Foreign nationals and their employers can fight back. Filing a “mandamus” action in federal court to compel the government to act is a viable option for those who have been waiting an unreasonable period of time for their interim EAD. Our litigation practice group, which handles removal cases, appeals, and federal litigation, has filed numerous such suits nationwide and is monitoring trends to evaluate how the courts are ruling on this important issue.

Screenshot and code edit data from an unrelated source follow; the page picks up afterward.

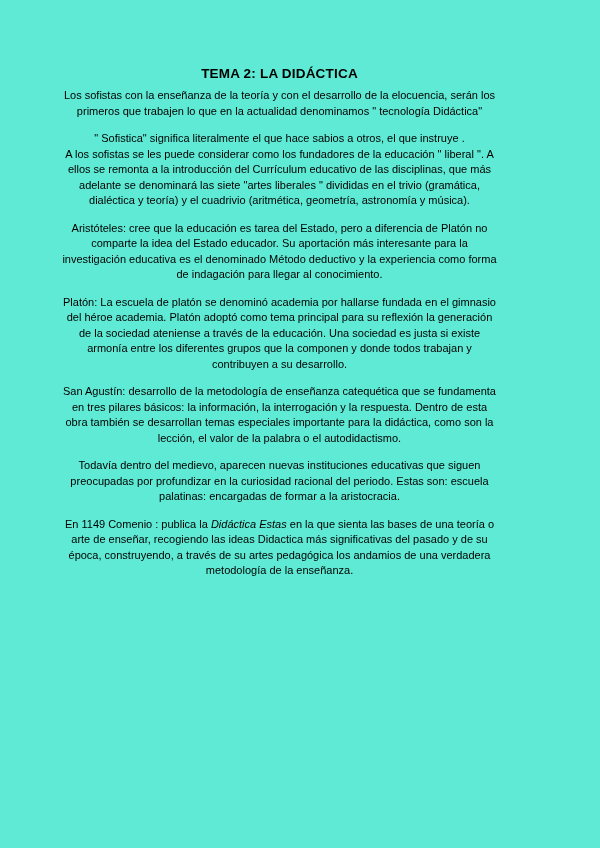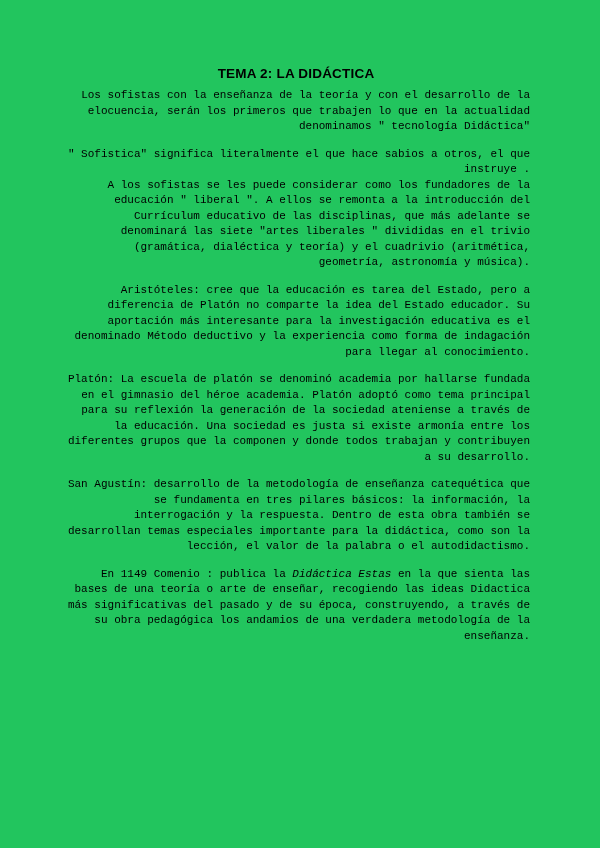"TEMA 2: LA DIDÁCTICA" .page { background: #22c55e -> #5eead4; padding: 66px 70px 0 62px -> 66px 103px 0 62px }
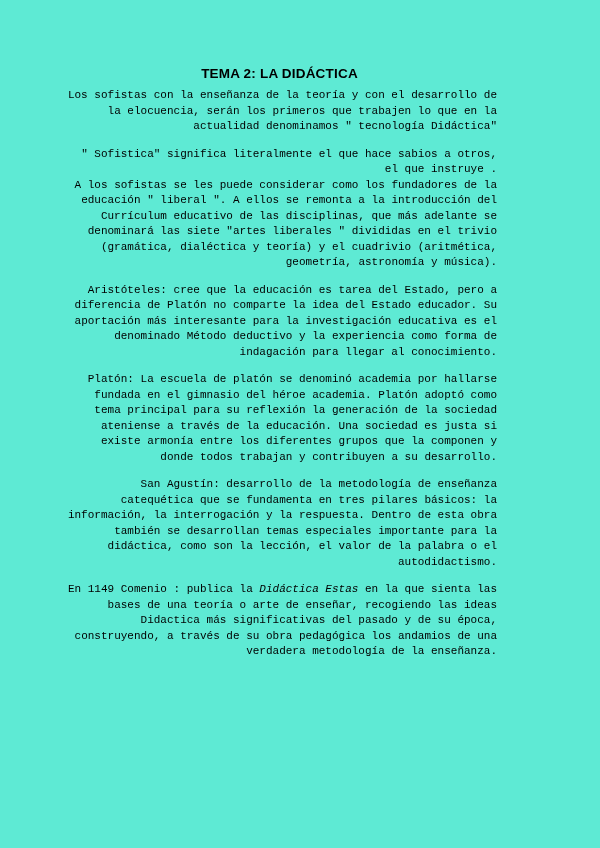"Los sofistas con la enseñanza" p.para { font-family: Liberation Mono, monospace -> none; text-align: right -> center }
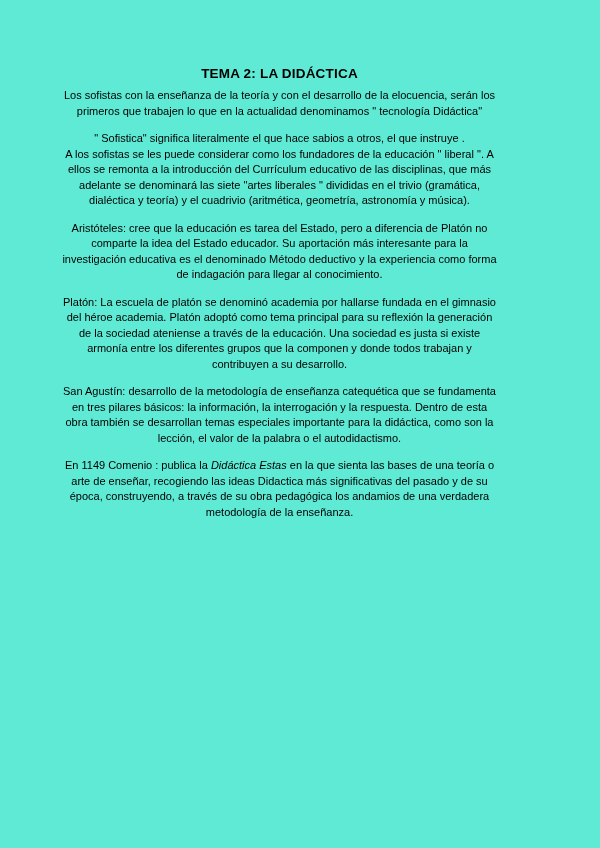"Todavía dentro del medievo, aparecen" span.line { html: none -> <span>Todavía dentro del medievo, aparecen nuevas instituciones educativas que siguen preocupadas por profundizar en la curiosidad racional del periodo. Estas son: escuela palatinas: encargadas de formar a la aristocracia.</span> }
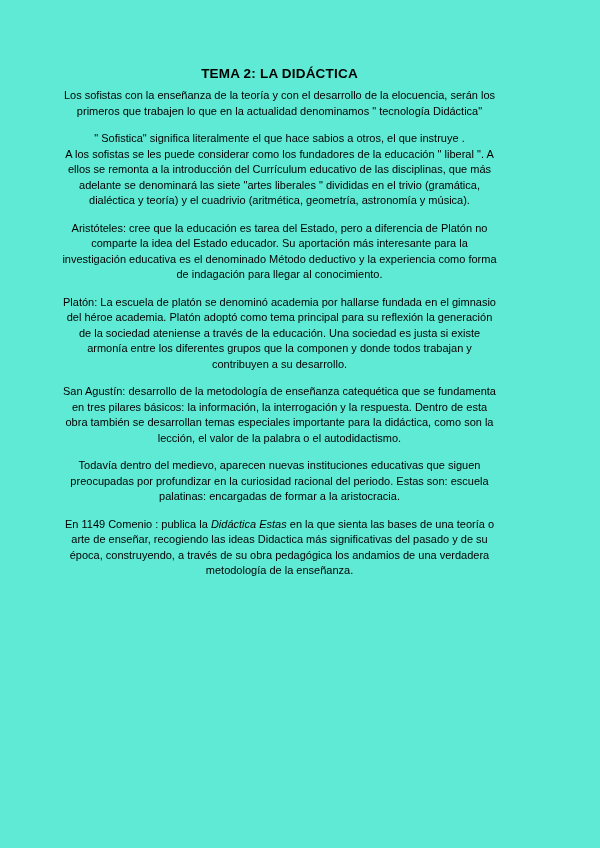"en la que sienta las" span { text: obra -> artes }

Immigrants’ List, Bipartisan Immigration PAC, Established
Immigrants’ List, the nation’s first only pro- immigration bipartisan political action committee (“PAC”), was established shortly before last year’s November’s congressional elections to provide a much needed political vehicle for those who seek meaningful immigration reform. As a single issue immigration PAC, Immigrants’ List can more significantly affect the political process by financially supporting new political candidates, as well as existing members of the House and Senate. PACs may also engage in a public political campaign to better educate policymakers and the public at large about the undeniable important contributions immigrants make to our society.
What is Immigrants’ List’s mission, specifically? Immigrants’ List is dedicated to preserving and promoting the historic benefits that immigrants of all backgrounds have bestowed upon the United States through their risk-taking, enterprising spirit, their commitment to hard work and their families, their cultural diversity, as well as their quest for freedom – a quest which has defined our nation since the arrival of America’s first immigrants. To achieve its goals, Immigrants’ List supports politicians and political campaigns, regardless of party, that support due process, increased visa numbers, legalization, elimination of the three-, ten-year and permanent bars, judicial review, and relief from removal for immigrants and their U.S. citizen families and employers. It opposes candidates and political incumbents who use fear, disinformation, and manipulation to divide citizens from immigrants and to deprive immigrants of basic civil and political rights.